Which is what you would need to figure out who all is here and what they are doing. Our department website is, as a matter of fact organized by the politics of research groups very much like ancient Greece was divvied up in city states. To find people in our group, first you'd first have to click on 'research' from the main page of the biology department, then on a tiny little link called 'research groups', then on another tiny little link called 'phenotypic evolution'. I'm not saying that's a bad way to describe what we do, but hardly the only one. Further more, if you'd be interested in finding, say, me, you'd have to know intimately what kind of research I'm doing in the first place.
Right now, this website is reflecting political associations, and if you look very carefully, with 20 years of history of this department in mind, you can see political strife, where people do and don't want to be put in a certain box (read research group names).
That, in my humble opinion, is not what a website is used for, or should be used for. Political associations within a department are NOT interesting to anyone outside this department, and should not be known intimately in order to be able to navigate this website. Which, as Erik pointed out, may be a slightly naive way of thinking about a website. Well....
Ok, that was my rant. Here comes the constructive part. Let's break out of the
tyranny of the city states and have... democracy (yes, I have been reading up about ancient greek history, can you tell?). Let's be more fluid, let's stop playing hide and seek with visitors to the biology department website. I envision two ways of finding people/research:
1) By a person's name, which will link to their personal website.

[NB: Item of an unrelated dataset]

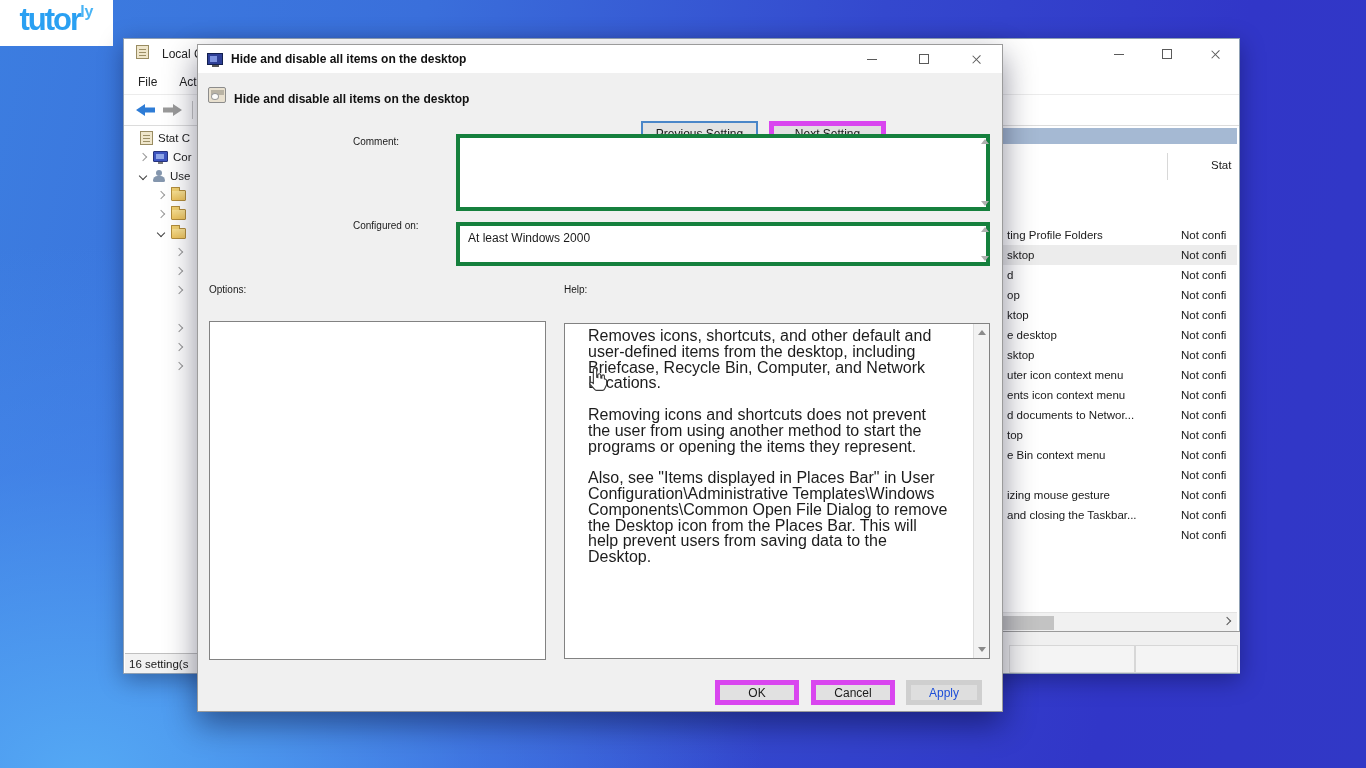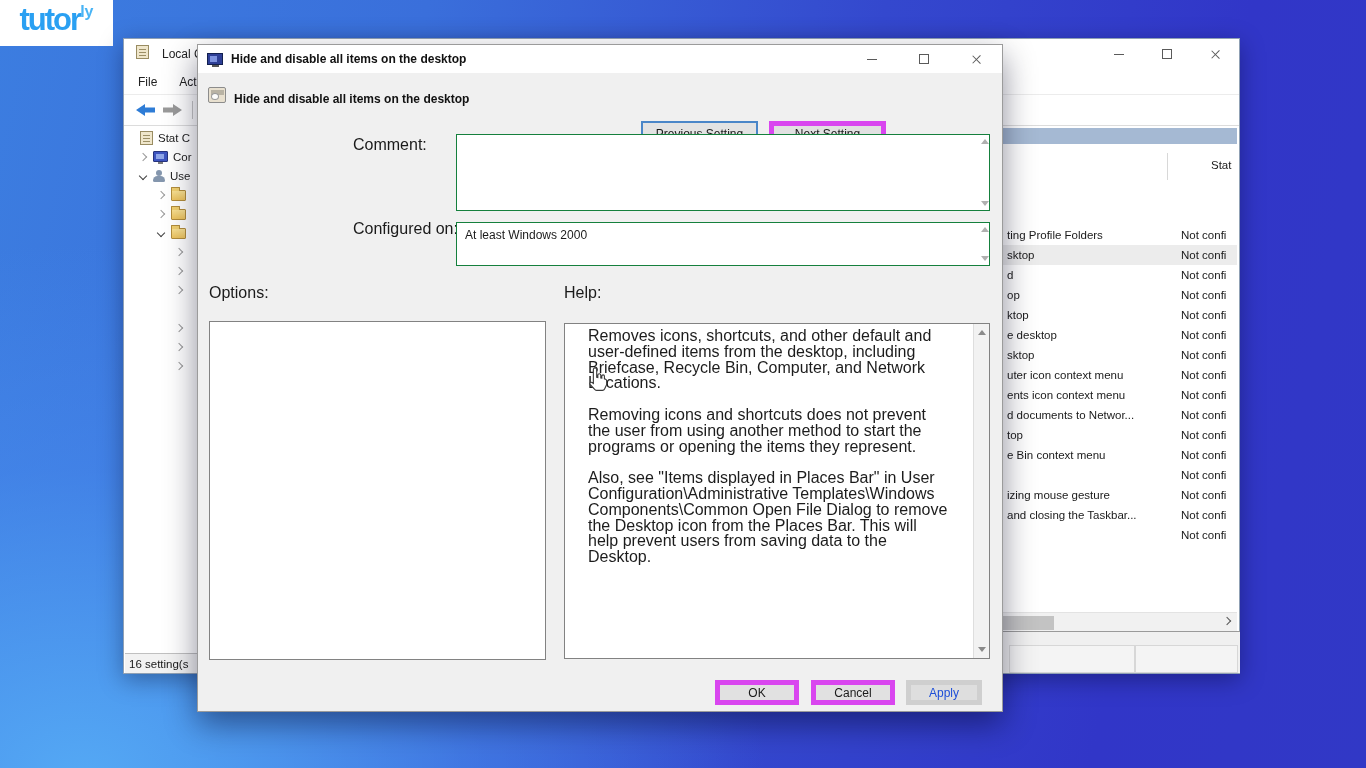"Comment:" .field-label { font-size: 16px -> 10px }
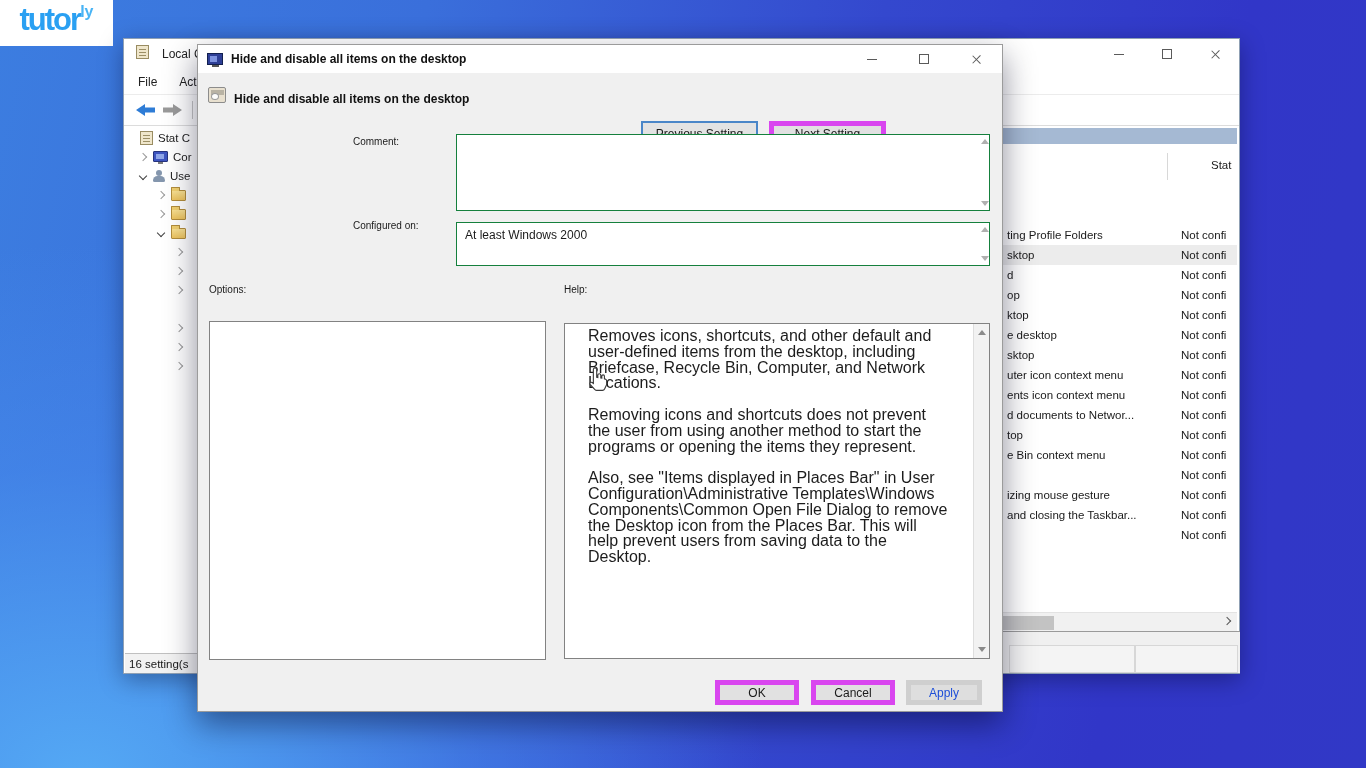"At least Windows 2000" .scrollbox { border: 1px solid #15803d -> 4px solid #15803d }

2) By list of keywords which will link to a list of people's names who have indicated themselves that they want to be associated with those keywords. Yes, multiple. We all do diverse things. Let's celebrate diversity.... power to the people.. (ok, I get carried away..).
So if you were to surf around on the biology department website, and you'd click on 'research' you'd find 2 tabs: one labelled 'people', the other 'research subjects'. I would be listed on the people page with my straightforward name 'Machteld Verzijden', and on the research subjects page, I might be listed under a number of keywords, like 'evolution', 'behaviour','sexual selection','damselflies'... The research subjects page would show lots of keywords, maybe they'd be clickable themselves, then showing a list of names, or it could simply be a header with names of people under that word. Get creative, I think this could work well in a number of ways.
And so, the outsider visiting the department website would get an immediate overview of who is here (people site) and what kind of things we study (keyword site), and have several ways of finding people or research groups. This way, we don't have to remember who is (and who is not) associated with which small or large research group, the name of which might not make a lot of sense to outsiders. This way, no one will have to spent 1.5 hours finding where Anders Hedenström's webpage is, as was the case for Shawn, and me spending an equal amount of time where Jan-Åke Nilsson's page is located, without having to resort to mr Google. Also, if you don't know who is working in Lund, but you have a research interest, you might actually be able to find some people working in your area of interest.
There, glad that's off my chest. I'll get off my soap box now.